*** Opening Data shown ***

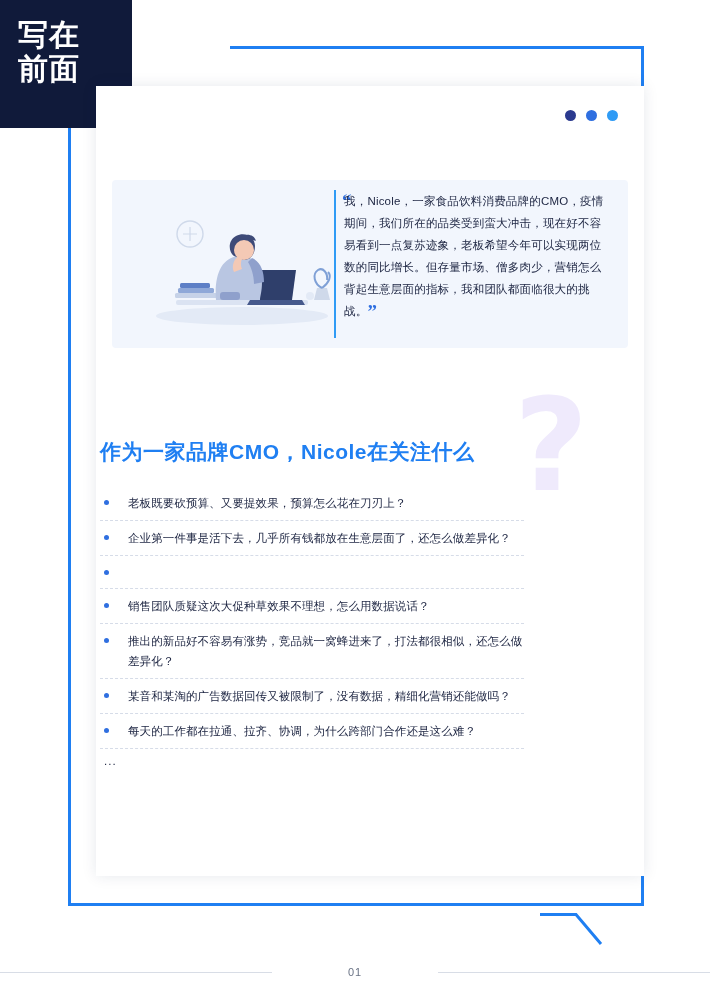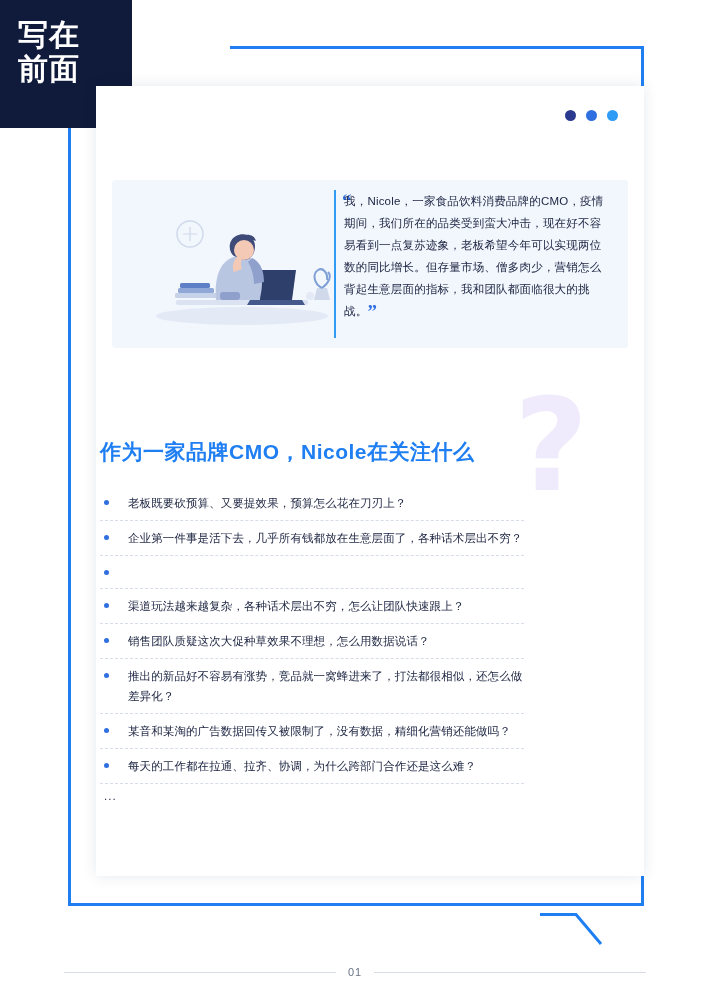--- a/index.html
+++ b/index.html
@@ -210,21 +210,21 @@
   }
 
   
   .footer {
     position: absolute;
     left: 0;
     bottom: 26px;
     width: 710px;
     display: flex;
     align-items: center;
-    justify-content: center;
+    justify-content: space-between;
     gap: 12px;
   }
   .footer-line {
     width: 272px;
     height: 1px;
     background: #d8dde6;
   }
   .footer-num {
     font-size: 11px;
     color: #6a7385;
@@ -300,28 +300,24 @@
   <div class="qmark">?</div>
   <div class="heading">作为一家品牌CMO，Nicole在关注什么</div>
 
   <div class="list">
     <div class="list-item">
       <span class="bullet"></span>
       <span class="txt">老板既要砍预算、又要提效果，预算怎么花在刀刃上？</span>
     </div>
     <div class="list-item">
       <span class="bullet"></span>
-      <span class="txt">企业第一件事是活下去，几乎所有钱都放在生意层面了，各种话术层出不穷？</span>
-    </div>
-    <div class="list-item">
-      <span class="bullet"></span>
-    </div>
-    <div class="list-item">
-      <span class="bullet"></span>
-      <span class="txt">渠道玩法越来越复杂，各种话术层出不穷，怎么让团队快速跟上？</span>
+      <span class="txt">企业第一件事是活下去，几乎所有钱都放在生意层面了，还怎么做差异化？</span>
+    </div>
+    <div class="list-item">
+      <span class="bullet"></span>
     </div>
     <div class="list-item">
       <span class="bullet"></span>
       <span class="txt">销售团队质疑这次大促种草效果不理想，怎么用数据说话？</span>
     </div>
     <div class="list-item">
       <span class="bullet"></span>
       <span class="txt">推出的新品好不容易有涨势，竞品就一窝蜂进来了，打法都很相似，还怎么做差异化？</span>
     </div>
     <div class="list-item">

*** Closing Data shown ***

#### [The problem]
What lines in the records contain the word "各种话术层出不穷"? Return each one.

#### [Answer to this exercise]
-      <span class="txt">企业第一件事是活下去，几乎所有钱都放在生意层面了，各种话术层出不穷？</span>
-      <span class="txt">渠道玩法越来越复杂，各种话术层出不穷，怎么让团队快速跟上？</span>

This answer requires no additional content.